> _Instructions to follow_: The pictures must be left out, while the rest of the data is copied exactly.

[[ Data records open ]]

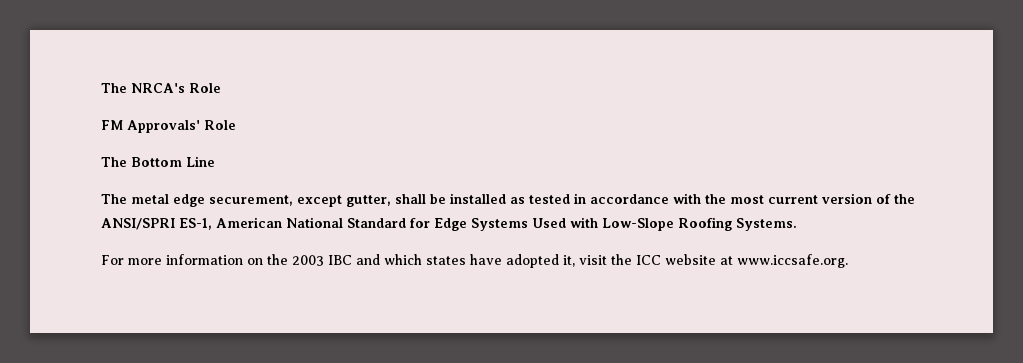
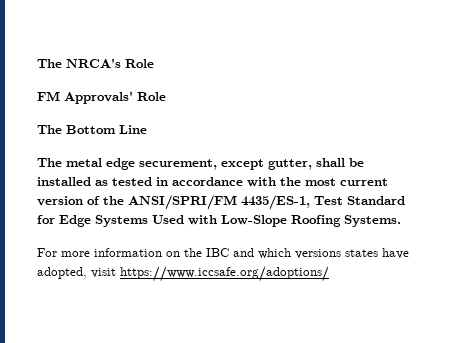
- The metal edge securement, except gutter, shall be installed as tested in accordance with the most current version of the ANSI/SPRI ES-1, American National Standard for Edge Systems Used with Low-Slope Roofing Systems.
+ The metal edge securement, except gutter, shall be installed as tested in accordance with the most current version of the ANSI/SPRI/FM 4435/ES-1, Test Standard for Edge Systems Used with Low-Slope Roofing Systems.
- For more information on the 2003 IBC and which states have adopted it, visit the ICC website at www.iccsafe.org.
+ For more information on the IBC and which versions states have adopted, visit https://www.iccsafe.org/adoptions/

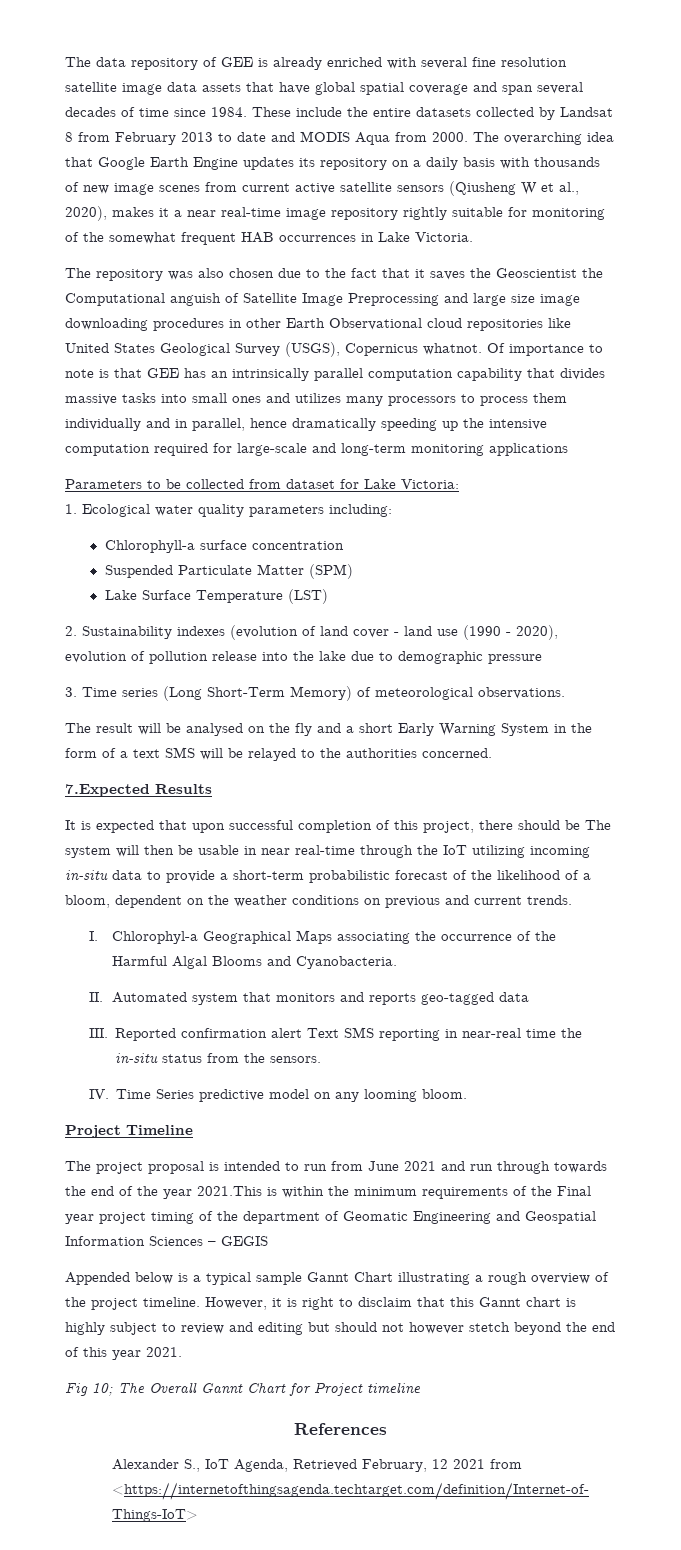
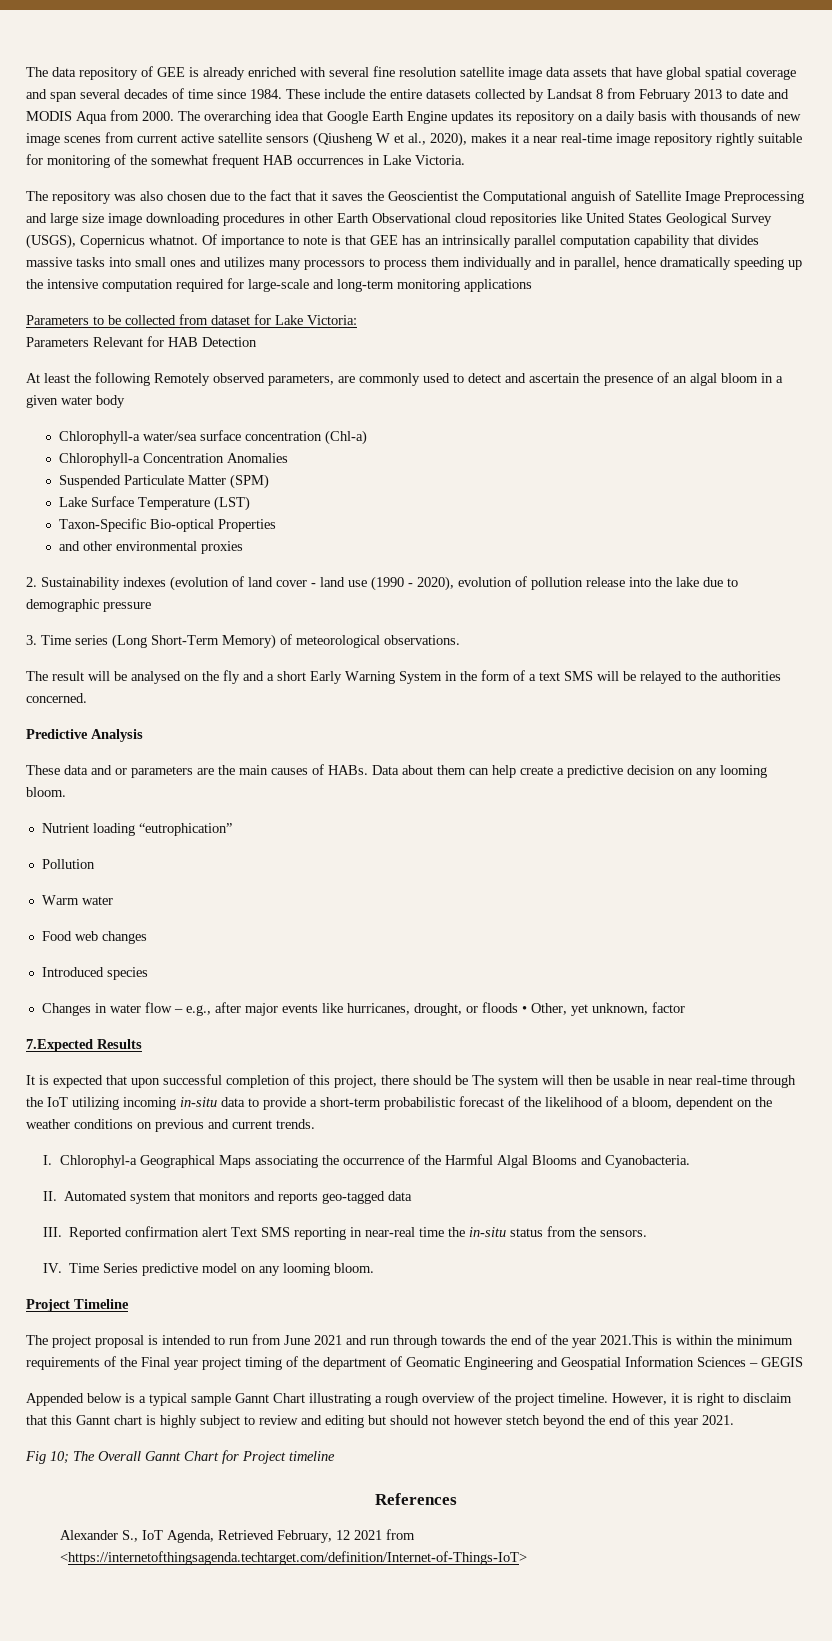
- 1. Ecological water quality parameters including:
- Chlorophyll-a surface concentration
+ Parameters Relevant for HAB Detection
+ At least the following Remotely observed parameters, are commonly used to detect and ascertain the presence of an algal bloom in a given water body
+ Chlorophyll-a water/sea surface concentration (Chl-a)
+ Chlorophyll-a Concentration Anomalies
+ Taxon-Specific Bio-optical Properties
+ and other environmental proxies
+ Predictive Analysis
+ These data and or parameters are the main causes of HABs. Data about them can help create a predictive decision on any looming bloom.
+ Nutrient loading “eutrophication”
+ Pollution
+ Warm water
+ Food web changes
+ Introduced species
+ Changes in water flow – e.g., after major events like hurricanes, drought, or floods • Other, yet unknown, factor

[[ Data records closed ]]

> _Task output_:
- The metal edge securement, except gutter, shall be installed as tested in accordance with the most current version of the ANSI/SPRI ES-1, American National Standard for Edge Systems Used with Low-Slope Roofing Systems.
+ The metal edge securement, except gutter, shall be installed as tested in accordance with the most current version of the ANSI/SPRI/FM 4435/ES-1, Test Standard for Edge Systems Used with Low-Slope Roofing Systems.
- For more information on the 2003 IBC and which states have adopted it, visit the ICC website at www.iccsafe.org.
+ For more information on the IBC and which versions states have adopted, visit https://www.iccsafe.org/adoptions/

- 1. Ecological water quality parameters including:
- Chlorophyll-a surface concentration
+ Parameters Relevant for HAB Detection
+ At least the following Remotely observed parameters, are commonly used to detect and ascertain the presence of an algal bloom in a given water body
+ Chlorophyll-a water/sea surface concentration (Chl-a)
+ Chlorophyll-a Concentration Anomalies
+ Taxon-Specific Bio-optical Properties
+ and other environmental proxies
+ Predictive Analysis
+ These data and or parameters are the main causes of HABs. Data about them can help create a predictive decision on any looming bloom.
+ Nutrient loading “eutrophication”
+ Pollution
+ Warm water
+ Food web changes
+ Introduced species
+ Changes in water flow – e.g., after major events like hurricanes, drought, or floods • Other, yet unknown, factor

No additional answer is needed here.